Wow, ka-pow! A penmanship improvement prize! The theory behind it was brilliant: If this honor of state was dangled before the beady little eyes of the class’ worst writers, they’d work their duffs off trying to win it … and improve their handwriting in the process.

So the prize would now galvanize me into buckling down and devoting all my time and energy to mastering all the fine points of the Palmer Pen Method, right?

Wrong.

As I said, the theory was brilliant. But so, too, were the domino theory, trickle-down economics and fallout shelters. The only problem was the reality of the penmanship prize, which had as much in common with its theory as the domino theory, etc., did with theirs.
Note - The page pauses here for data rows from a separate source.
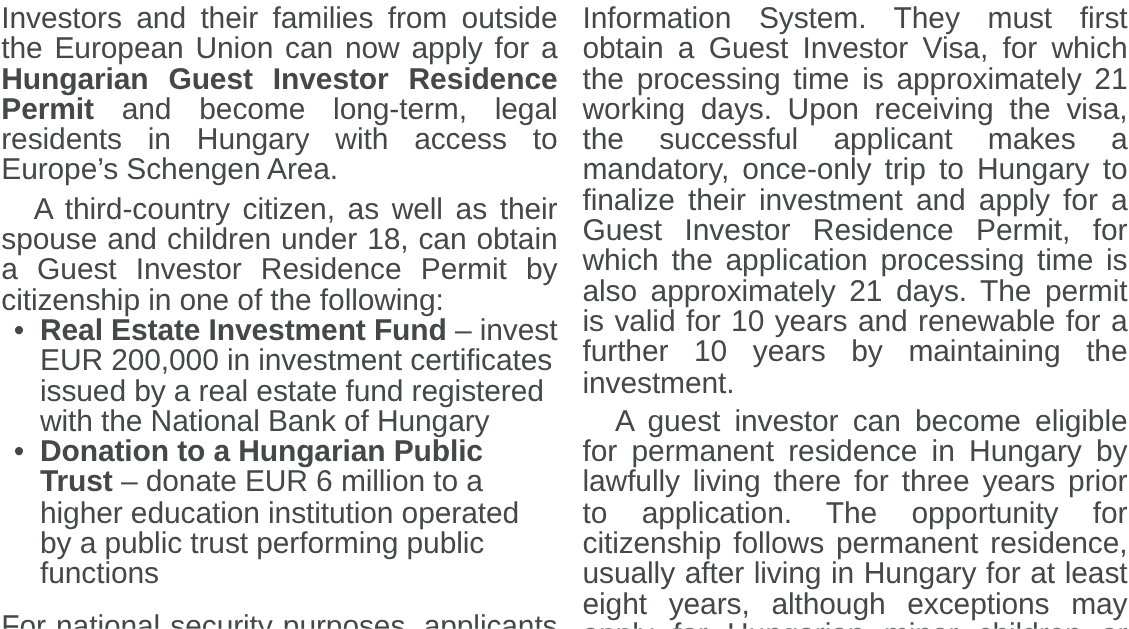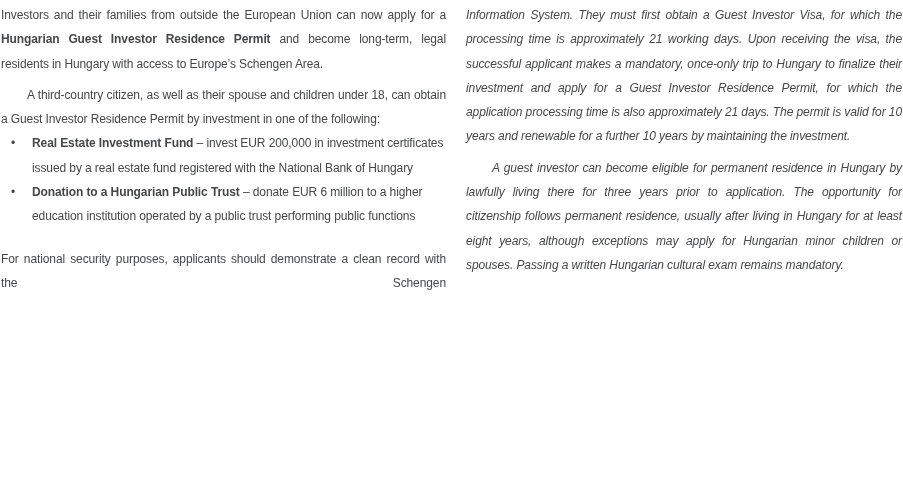--- a/index.html
+++ b/index.html
@@ -13,27 +13,27 @@
     overflow: hidden;
   }
   .page {
     box-sizing: border-box;
     width: 903px;
     height: 503px;
     padding: 3px 1px 0 1px;
     display: flex;
     gap: 20px;
     font-family: "Liberation Sans", sans-serif;
-    font-size: 12px;
+    font-size: 24px;
     line-height: 24.3px;
     color: #454749;
     letter-spacing: -0.1px;
   }
   .col-left  { width: 445px; flex: 0 0 auto; }
-  .col-right { width: 436px; flex: 0 0 auto; font-style: italic; }
+  .col-right { width: 436px; flex: 0 0 auto; }
   p { margin: 0; }
   .justify {
     text-align: justify;
     hyphens: none;
   }
   .indent { text-indent: 26px; }
   .mt-para { margin-top: 7px; }
   .security-para {
     margin-top: 18px;
     text-align-last: justify;
@@ -57,21 +57,21 @@
 </style>
 </head>
 <body>
 
 <div class="page">
 
   <div class="col-left">
 
     <p class="justify"><span>Investors and their families from outside the European Union can now apply for a </span><strong>Hungarian Guest Investor Residence Permit</strong><span> and become long-term, legal residents in Hungary with access to Europe’s Schengen Area.</span></p>
 
-    <p class="justify indent mt-para">A third-country citizen, as well as their spouse and children under 18, can obtain a Guest Investor Residence Permit by investment in one of the following:</p>
+    <p class="justify indent mt-para">A third-country citizen, as well as their spouse and children under 18, can obtain a Guest Investor Residence Permit by citizenship in one of the following:</p>
 
     <ul class="bullets">
       <li>
         <span class="bullet-dot">•</span><strong>Real Estate Investment Fund</strong><span> – invest EUR 200,000 in investment certificates issued by a real estate fund registered with the National Bank of Hungary</span>
       </li>
       <li>
         <span class="bullet-dot">•</span><strong>Donation to a Hungarian Public Trust</strong><span> – donate EUR 6 million to a higher education institution operated by a public trust performing public functions</span>
       </li>
     </ul>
As I said, I was basically a lazy slob. The only thing I did consistently and well was daydream. And while I’d mastered the fine art of shutting out reality and losing myself in my own little fantasy world, no one gave prizes for it. That said, I’d sussed out my chance of winning the prize and figured even if I did nothing, I was still in good field position — especially considering the field.

The only kids eligible for the prize were the worst writers in the class. Clearly, I was one of them, but who were the others? As it turned out, there was only one other, and Miss Pattinson made the strategic error of announcing who it was.

Ill-gotten gains

The other kid — I’ll call him X — and I had a lot in common, besides our penmanship. He, too, was a lazy spaceshot. But we had our differences, and as it turned out, they were vital ones.

For one thing, he was so lazy he not only ignored his penmanship; he ignored just about everything else in school, except lunchtime. As a result, his academic skills were seriously deficient, if not wholly absent. Beyond that, he had attitude. He never spoke or acted out (then again, none of us dared to), but he never cooperated with Miss Pattinson, either. She’d ask him a question, and he’d shrug, say he didn’t know, and then would look her in the eye and smile broadly and insincerely. Then, when the rest of us answered the question, he’d curl his lips in a sneer, as if we were all chumps and cowards for playing that game. None of this was lost on Miss Pattinson, of course, but choosing to go along by getting along, she just ignored his surliness and rarely called on him.

But X had one habit she never acknowledged but couldn’t ignore, either: He was an inveterate nose-picker. And worse than that, he wasn’t just a picker — he was an eater as well. And worst of all, he sat in the first row, in the middle of the class, directly in front of Miss Pattinson’s desk. Alas, poor Miss Pattinson! There was no way she could not see X’s digital diggings and dinings, short of decapitating the little swine, a thought I’m sure she entertained daily.

I’d like to say the year flew by and before I knew it was time for the class awards, but that’s not true. Back then, when I had all the time in the world, every day (especially every school day) passed with agonizing slowness. Now, of course, when my time is precious, whole years fly by in a blur.

Anyhow, after what seemed like a decade or two, the last day of school arrived. And with it came the presentations of awards. I remember only one of them because I paid no attention to the others. Back then, there were no participation awards, and it was a lead-pipe cinch there was only one I could’ve qualified for.

There was a reading award, a math award, a good citizen award and a few more. Finally, the presentation of the prize I’d so eagerly waited for — the Penmanship Improvement Award.

I’d like to tell you how my classmates all burst into cheers and huzzahs when Miss Pattinson called my name, but nothing of the sort happened. Actually, almost nothing of any sort happened, except X turned around in his seat and flipped me off. I expected nothing less, nor did I blame him, really.

Both of us were slugs, neither of us had improved a jot, and for all practical purposes, our handwriting was equally atrocious. I knew it, and so did he.

There was only one reason I got the award, not him, and it had nothing to do with writing. If he could’ve given up his in-class mucous mining and munching, he would’ve had the same chance of getting the prize as I did.

But sadly, he couldn’t.

So, to use horse race parlance, both competitors were evenly matched … but he lost the prize by a nose.